Councilor Michael Frett, who said he supported the amendments, said Monday that group was comprised of “the logical individuals.”
Lapointe said Wednesday that the city would want “skilled staff to be at the head of managing the COVID-19 emergency” and those officials would “pay attention to a host of issues, including diversity concerns.”
“The membership of the emergency team is based on the positions involved, consisting of professionals who are trained to respond, anticipate, and direct needed resources,” he said. “This is what you’d expect from leadership and citizens in Hallowell.”

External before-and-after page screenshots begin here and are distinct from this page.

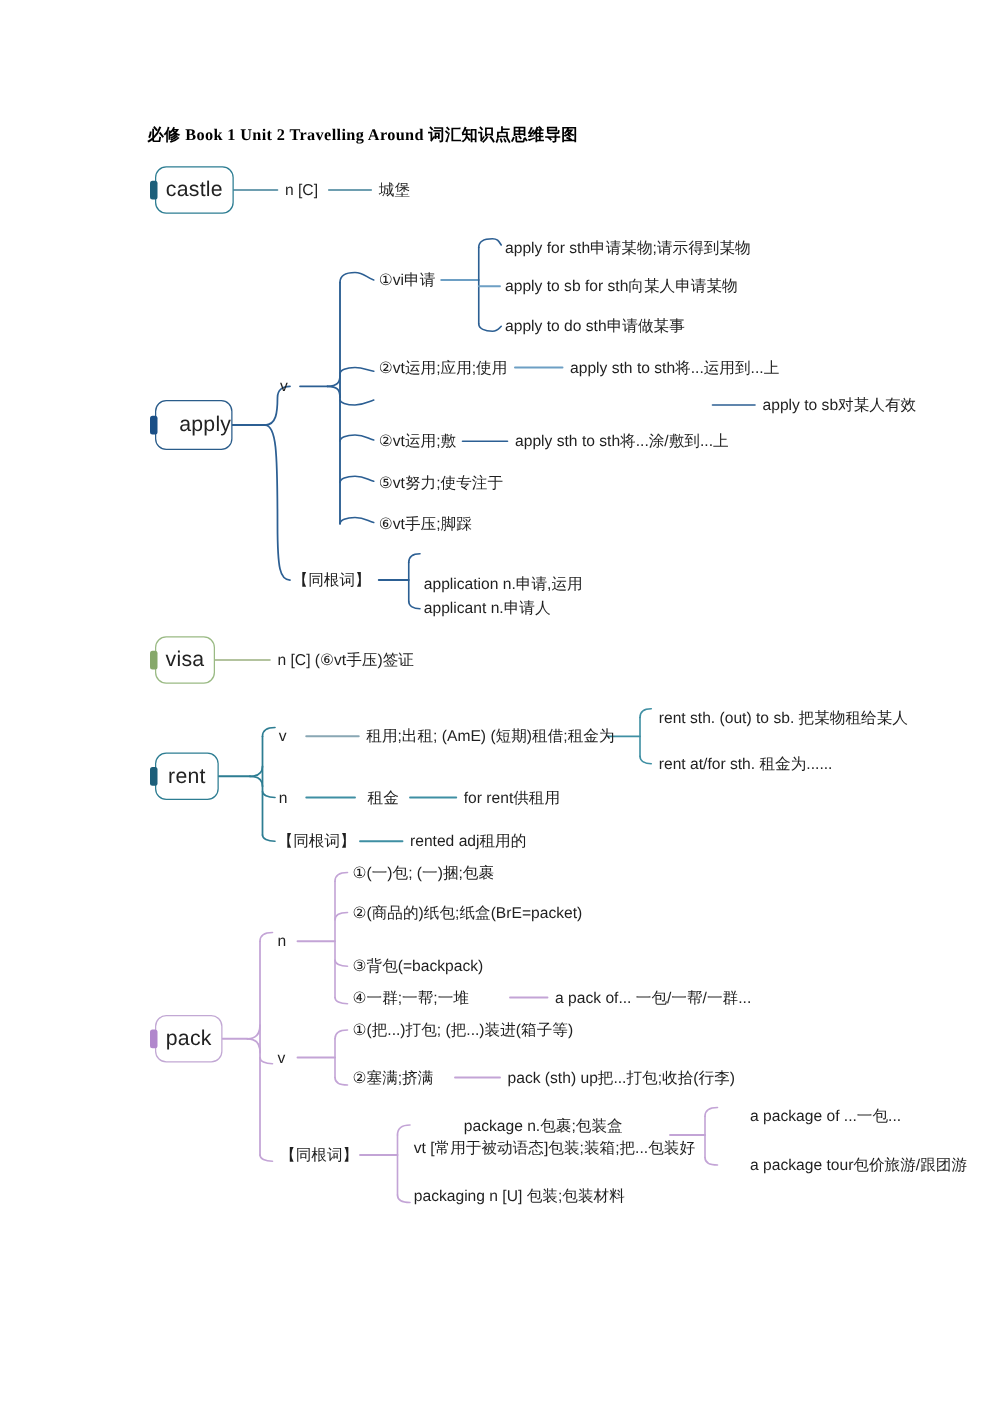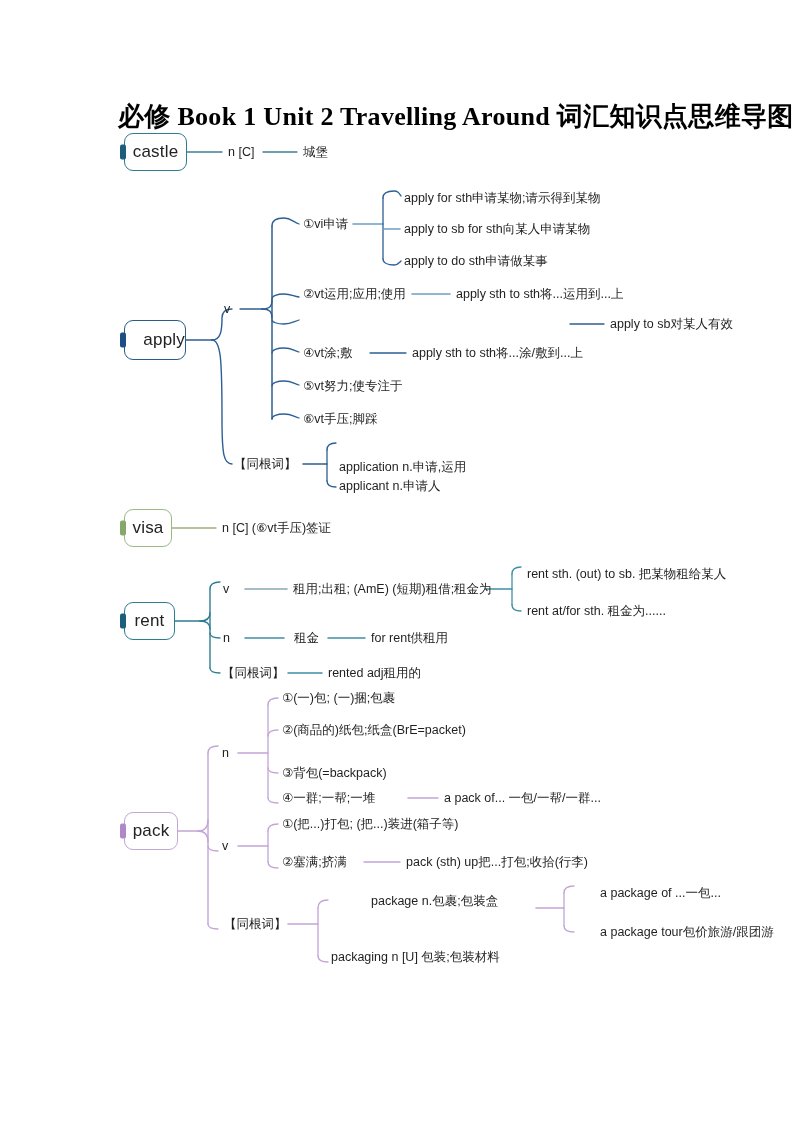--- a/index.html
+++ b/index.html
@@ -45,21 +45,21 @@
     line-height:16px;
     color:#1f1f1f;
     white-space:nowrap;
   }
 
   .title{
     position:absolute;
     left:118px;top:99px;
     font-family:"Liberation Serif","DejaVu Serif",serif;
     font-weight:bold;
-    font-size:26px;
+    font-size:13px;
     color:#000;
     white-space:nowrap;
     letter-spacing:.3px;
   }
 </style>
 </head>
 <body>
 
 <div id="canvas">
 
@@ -176,21 +176,21 @@
   <div class="lbl" style="left:303px;top:216px;">①vi申请</div>
   <div class="lbl" style="left:404px;top:190px;">apply for sth申请某物;请示得到某物</div>
   <div class="lbl" style="left:404px;top:221px;">apply to sb for sth向某人申请某物</div>
   <div class="lbl" style="left:404px;top:253px;">apply to do sth申请做某事</div>
 
   <div class="lbl" style="left:303px;top:286px;">②vt运用;应用;使用</div>
   <div class="lbl" style="left:456px;top:286px;">apply sth to sth将...运用到...上</div>
 
   <div class="lbl" style="left:610px;top:316px;">apply to sb对某人有效</div>
 
-  <div class="lbl" style="left:303px;top:345px;">④vt涂;敷</div>
+  <div class="lbl" style="left:303px;top:345px;">②vt运用;敷</div>
   <div class="lbl" style="left:412px;top:345px;text-align:right;">apply sth to sth将...涂/敷到...上</div>
 
   <div class="lbl" style="left:303px;top:378px;">⑤vt努力;使专注于</div>
   <div class="lbl" style="left:303px;top:411px;">⑥vt手压;脚踩</div>
 
   <div class="lbl" style="left:234px;top:456px;">【同根词】</div>
   <div class="lbl" style="left:339px;top:459px;">application n.申请,运用</div>
   <div class="lbl" style="left:339px;top:478px;">applicant n.申请人</div>
 
   <div class="node green" style="left:124px;top:509px;width:48px;height:38px;">
@@ -225,17 +225,18 @@
   <div class="lbl" style="left:282px;top:790px;">④一群;一帮;一堆</div>
   <div class="lbl" style="left:444px;top:790px;">a pack of... 一包/一帮/一群...</div>
 
   <div class="lbl" style="left:222px;top:838px;">v</div>
   <div class="lbl" style="left:282px;top:816px;">①(把...)打包; (把...)装进(箱子等)</div>
   <div class="lbl" style="left:282px;top:854px;">②塞满;挤满</div>
   <div class="lbl" style="left:406px;top:854px;">pack (sth) up把...打包;收拾(行李)</div>
 
   <div class="lbl" style="left:224px;top:916px;">【同根词】</div>
   <div class="lbl" style="left:331px;top:893px;margin-left:40px;">package n.包裹;包装盒</div>
+  <div class="lbl" style="left:331px;top:910px;">vt [常用于被动语态]包装;装箱;把...包装好</div>
   <div class="lbl" style="left:600px;top:885px;">a package of ...一包...</div>
   <div class="lbl" style="left:600px;top:924px;">a package tour包价旅游/跟团游</div>
   <div class="lbl" style="left:331px;top:949px;">packaging n [U] 包装;包装材料</div>
 
 </div>
 
 </body></html>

Lapointe said the composition of the Emergency Operations staff should be nimble and timely, and the idea of a larger team without specialized skills doesn’t sound responsive or nimble.
“We’ve all been at Council meetings where simple issues require much time to resolve or finish the conversations,” he said. “This doesn’t seem like a template for an efficient response under the current emergency.”
Councilor Patrick Wynne said Thursday that “the lack of diversity on our emergency management team unintentionally creates a blind spot,” and thanked Aucoin for brining it up.
“It will be of utmost importance that the council and community help our dedicated and qualified emergency management team see what it inherently cannot,” he said.
Monday’s proposed amendments also requires 5 of 7 council votes to repeal the emergency order, but Circo, who said he supported the amendments, and Wynne said they believed it should only require 4 of 7 votes.
Councilor Diana Scully said Wednesday that she supported the ordinance amendments.
“It is clear to me that City Council is responsible and accountable for emergency actions and that the City Manager is acting pursuant to our decisions and with our oversight,” she said. “We are fortunate to have a most capable City Manager who is doing such an admirable job during this public health and economic crisis.”
Frett said Wednesday that he was “proud of the efforts our governing body, staff, and citizens have made, and continue to make, on behalf of all of Hallowell’s citizens and businesses.”
“The continued clear-headed planning, properly thought out actions and responses taken thus far, reassures me that together, Hallowell will find the light at the end of this tunnel,” he said.